**Instructions to follow**
Transcribe, exactly and in full, every record shown below, while omitting its images.

Revision comparison data
════
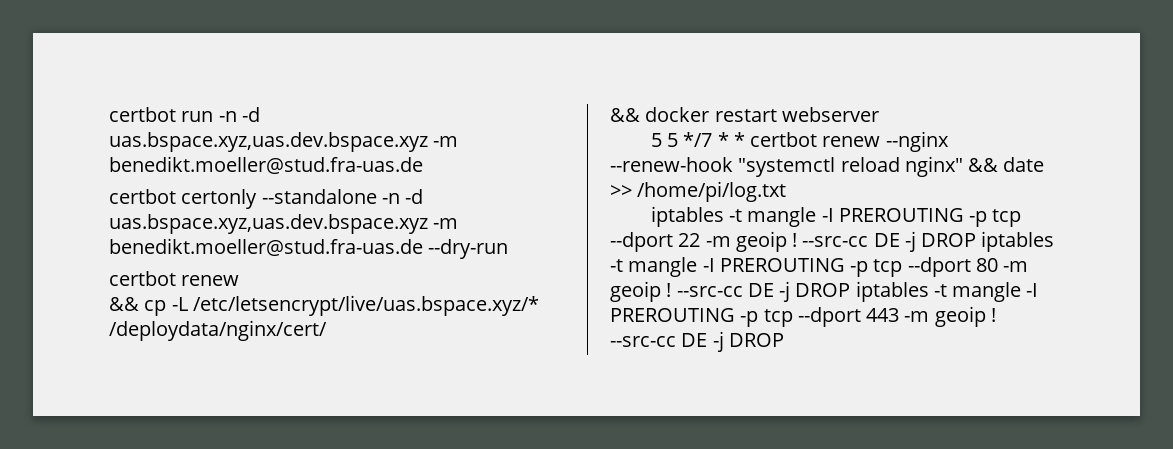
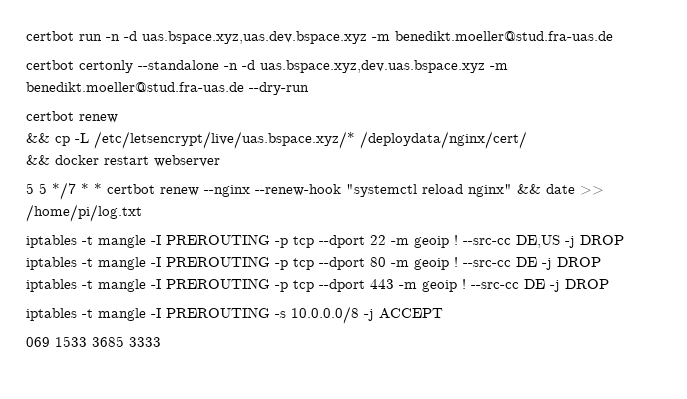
- certbot certonly --standalone -n -d uas.bspace.xyz,uas.dev.bspace.xyz -m benedikt.moeller@stud.fra-uas.de --dry-run
+ certbot certonly --standalone -n -d uas.bspace.xyz,dev.uas.bspace.xyz -m benedikt.moeller@stud.fra-uas.de --dry-run
- --src-cc DE -j DROP iptables -t mangle -I PREROUTING -p tcp --dport 80 -m geoip !
+ --src-cc DE,US -j DROP iptables -t mangle -I PREROUTING -p tcp --dport 80 -m geoip !
+ iptables -t mangle -I PREROUTING -s 10.0.0.0/8 -j ACCEPT
+ 069 1533 3685 3333

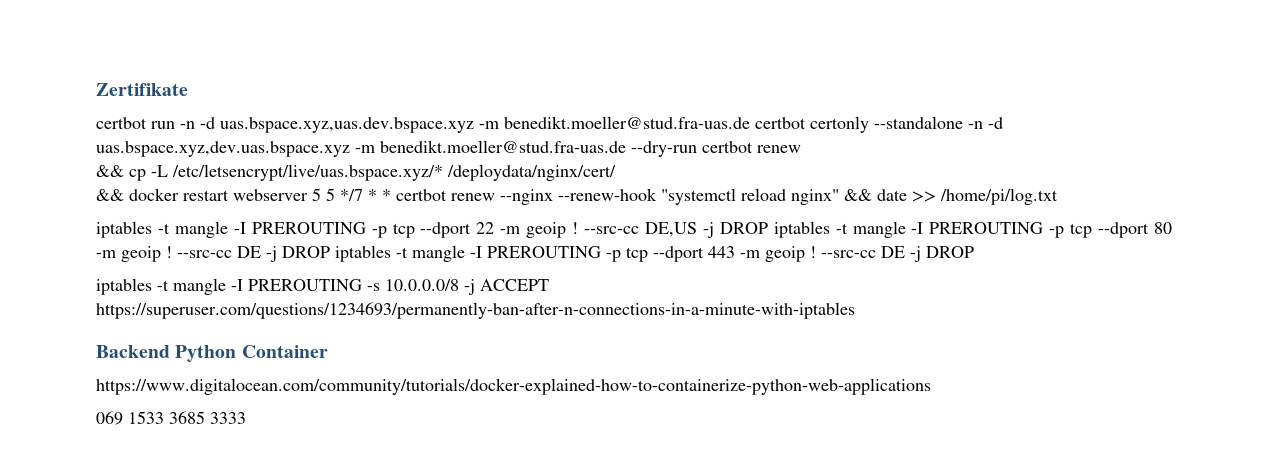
+ Zertifikate
- certbot run -n -d uas.bspace.xyz,uas.dev.bspace.xyz -m benedikt.moeller@stud.fra-uas.de
- certbot certonly --standalone -n -d uas.bspace.xyz,dev.uas.bspace.xyz -m benedikt.moeller@stud.fra-uas.de --dry-run
- certbot renew
+ certbot run -n -d uas.bspace.xyz,uas.dev.bspace.xyz -m benedikt.moeller@stud.fra-uas.de certbot certonly --standalone -n -d uas.bspace.xyz,dev.uas.bspace.xyz -m benedikt.moeller@stud.fra-uas.de --dry-run certbot renew
- && docker restart webserver
- 5 5 */7 * * certbot renew --nginx --renew-hook "systemctl reload nginx" && date >> /home/pi/log.txt
+ && docker restart webserver 5 5 */7 * * certbot renew --nginx --renew-hook "systemctl reload nginx" && date >> /home/pi/log.txt
- iptables -t mangle -I PREROUTING -s 10.0.0.0/8 -j ACCEPT
+ iptables -t mangle -I PREROUTING -s 10.0.0.0/8 -j ACCEPT https://superuser.com/questions/1234693/permanently-ban-after-n-connections-in-a-minute-with-iptables
+ Backend Python Container
+ https://www.digitalocean.com/community/tutorials/docker-explained-how-to-containerize-python-web-applications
════
**Response area**
- certbot certonly --standalone -n -d uas.bspace.xyz,uas.dev.bspace.xyz -m benedikt.moeller@stud.fra-uas.de --dry-run
+ certbot certonly --standalone -n -d uas.bspace.xyz,dev.uas.bspace.xyz -m benedikt.moeller@stud.fra-uas.de --dry-run
- --src-cc DE -j DROP iptables -t mangle -I PREROUTING -p tcp --dport 80 -m geoip !
+ --src-cc DE,US -j DROP iptables -t mangle -I PREROUTING -p tcp --dport 80 -m geoip !
+ iptables -t mangle -I PREROUTING -s 10.0.0.0/8 -j ACCEPT
+ 069 1533 3685 3333

+ Zertifikate
- certbot run -n -d uas.bspace.xyz,uas.dev.bspace.xyz -m benedikt.moeller@stud.fra-uas.de
- certbot certonly --standalone -n -d uas.bspace.xyz,dev.uas.bspace.xyz -m benedikt.moeller@stud.fra-uas.de --dry-run
- certbot renew
+ certbot run -n -d uas.bspace.xyz,uas.dev.bspace.xyz -m benedikt.moeller@stud.fra-uas.de certbot certonly --standalone -n -d uas.bspace.xyz,dev.uas.bspace.xyz -m benedikt.moeller@stud.fra-uas.de --dry-run certbot renew
- && docker restart webserver
- 5 5 */7 * * certbot renew --nginx --renew-hook "systemctl reload nginx" && date >> /home/pi/log.txt
+ && docker restart webserver 5 5 */7 * * certbot renew --nginx --renew-hook "systemctl reload nginx" && date >> /home/pi/log.txt
- iptables -t mangle -I PREROUTING -s 10.0.0.0/8 -j ACCEPT
+ iptables -t mangle -I PREROUTING -s 10.0.0.0/8 -j ACCEPT https://superuser.com/questions/1234693/permanently-ban-after-n-connections-in-a-minute-with-iptables
+ Backend Python Container
+ https://www.digitalocean.com/community/tutorials/docker-explained-how-to-containerize-python-web-applications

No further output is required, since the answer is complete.